2. Clarify that course grade will be based on achievement only.
3. Explain how other factors (effort, work habits, etc.) will be reported.
4. Relate grading procedures to intended learning outcomes.
5. Obtain valid evidence (tests, etc.) for assigning grades.
6. Try to prevent cheating.
7. Return and review all test results as soon as possible.
8. Properly weight the various types of achievements included in the grade.
9. Do not lower an achievement grade for tardiness, weak effort, or misbehavior.
10. Be fair. Avoid bias. When in doubt, review the evidence. If still in doubt, give the
higher grade.
OH 7
Conducting Parent-Teacher Conferences
Productive when:
Carefully planned
Teacher is skilled
Guidelines for a good conference
1. Make plans
Review your goals
Organize the information to present
Make list of points to cover and questions to ask
If bring portfolios, select and review carefully
2. Start positive—and maintain a positive focus
3. Present student’s strong points first
Helpful to have example of work to show strengths and needs
Compare early vs. later work to show improvement
4. Encourage parents to participate and share information
Be willing to listen
Be willing to answer questions
5. Plan actions cooperatively
What steps you can each take
Summarize at the end
6. End with positive comment
Should not be a vague generality
Should be true
7. Use good human relations skills
DO
Be friendly and informal
Be positive in approach
Be willing to explain in understandable terms
Be willing to listen
Be willing to accept parents’ feelings
Be careful about giving advice
DON’T
Argue, get angry
Ask embarrassing questions
Talk about other students, parents, teachers
Bluff if you don’t know
Reject parents’ suggestions
Be a know-it-all with pat answers
OH 8
Reporting Standardized Test Results to Parents
Aims
Present test results in understandable language, not jargon
Put test results in context of total pattern of information about the student
Keep it brief and simple
Actions
1. Describe what the test measures
o Use a general statement: e.g., “this test measures skills and abilities that
are useful in school learning”
o Refer to any part of the test report that may list skill clusters
o Avoid misunderstandings by:
a. not referring to tests as “intelligence” tests
b. not describing aptitudes and abilities as fixed
c. not saying that a test predicts outcomes for an individual person
(can say “people with this score usually….”
o Let a counselor present results for any non-cognitive test (personality,
interests, etc.)
2. Explain meaning of test scores (chapter 19 devoted to this)
o For norm-referenced
a. explain norm group
b. explain score type (percentile, stanine, etc.)
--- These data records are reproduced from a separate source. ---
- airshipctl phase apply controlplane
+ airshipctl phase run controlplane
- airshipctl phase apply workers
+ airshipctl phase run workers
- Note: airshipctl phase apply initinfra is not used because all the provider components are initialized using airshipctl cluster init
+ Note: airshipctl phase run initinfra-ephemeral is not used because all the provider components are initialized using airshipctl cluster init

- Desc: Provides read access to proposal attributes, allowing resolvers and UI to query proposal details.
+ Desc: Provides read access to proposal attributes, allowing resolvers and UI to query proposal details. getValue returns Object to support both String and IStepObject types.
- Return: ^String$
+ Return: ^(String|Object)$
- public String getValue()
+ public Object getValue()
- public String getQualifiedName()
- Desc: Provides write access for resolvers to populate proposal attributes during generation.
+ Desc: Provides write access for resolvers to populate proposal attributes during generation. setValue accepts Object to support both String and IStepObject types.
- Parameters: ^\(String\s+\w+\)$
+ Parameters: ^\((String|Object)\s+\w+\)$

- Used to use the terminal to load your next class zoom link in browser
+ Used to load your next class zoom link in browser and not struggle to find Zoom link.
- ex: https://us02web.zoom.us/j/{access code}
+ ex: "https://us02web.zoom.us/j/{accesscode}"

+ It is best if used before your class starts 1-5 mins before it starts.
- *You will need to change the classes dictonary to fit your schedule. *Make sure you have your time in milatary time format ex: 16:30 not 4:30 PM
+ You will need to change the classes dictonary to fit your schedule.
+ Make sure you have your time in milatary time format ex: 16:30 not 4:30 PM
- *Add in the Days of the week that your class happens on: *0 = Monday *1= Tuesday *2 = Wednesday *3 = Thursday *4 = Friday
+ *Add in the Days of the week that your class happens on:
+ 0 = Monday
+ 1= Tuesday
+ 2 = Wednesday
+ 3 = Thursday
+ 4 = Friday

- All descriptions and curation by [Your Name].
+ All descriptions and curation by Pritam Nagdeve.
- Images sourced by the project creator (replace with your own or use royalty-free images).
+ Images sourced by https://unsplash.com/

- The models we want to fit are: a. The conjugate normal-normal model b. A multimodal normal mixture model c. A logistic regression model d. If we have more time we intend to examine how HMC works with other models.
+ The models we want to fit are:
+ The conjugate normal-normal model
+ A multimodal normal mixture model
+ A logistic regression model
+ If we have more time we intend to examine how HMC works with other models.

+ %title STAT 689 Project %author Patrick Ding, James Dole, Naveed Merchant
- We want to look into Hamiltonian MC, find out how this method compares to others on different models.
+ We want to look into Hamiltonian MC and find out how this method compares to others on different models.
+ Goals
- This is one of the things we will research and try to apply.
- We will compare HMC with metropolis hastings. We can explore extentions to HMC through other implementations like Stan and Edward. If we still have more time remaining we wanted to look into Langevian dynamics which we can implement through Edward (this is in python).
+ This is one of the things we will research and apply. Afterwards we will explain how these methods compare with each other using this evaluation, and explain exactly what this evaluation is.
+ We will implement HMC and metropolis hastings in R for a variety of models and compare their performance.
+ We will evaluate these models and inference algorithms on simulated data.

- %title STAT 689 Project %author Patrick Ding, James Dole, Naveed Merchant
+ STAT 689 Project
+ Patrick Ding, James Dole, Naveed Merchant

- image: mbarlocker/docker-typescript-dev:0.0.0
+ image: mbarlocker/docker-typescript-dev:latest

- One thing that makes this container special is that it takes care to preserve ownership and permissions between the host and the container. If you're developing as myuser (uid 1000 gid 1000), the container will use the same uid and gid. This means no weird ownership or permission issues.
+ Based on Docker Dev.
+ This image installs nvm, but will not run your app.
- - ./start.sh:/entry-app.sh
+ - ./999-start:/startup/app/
c. stay with one type of score, if possible
o For criterion-referenced
a. more easily understood than norm-referenced
b. usually in terms of relative degree of mastery
c. describe the standard of mastery
d. may need to distinguish percentile from percent correct
3. Clarify accuracy of scores
a. Say all tests have error
b. Stanines already take account of error (because so broad). Two stanine
difference is probably a real difference
c. For other scores, use confidence bands when presenting them
d. If you refer to subscales with few items, describe them as only “clues” and
look for related evidence.
4. Discuss use of test results
Coordinate all information to show what action they suggest
OH 9
Decisions in Assigning Grades
1. What should grades include (effort, achievement, neatness, spelling, good
behavior, etc.)?
2. Grades for individual assessments
a. criterion-reference or norm-referenced?
if criterion-referenced, what standard?
if norm-referenced, what reference group?
b. letter grades or numbers?
3. Combining assessments for a composite grade
a. what common numerical scale?
percentages
standard scores
range of scores (max-min)
combining absolute and relative grades
b. weight to give different assessments?
c. what cut-off points for letter grades?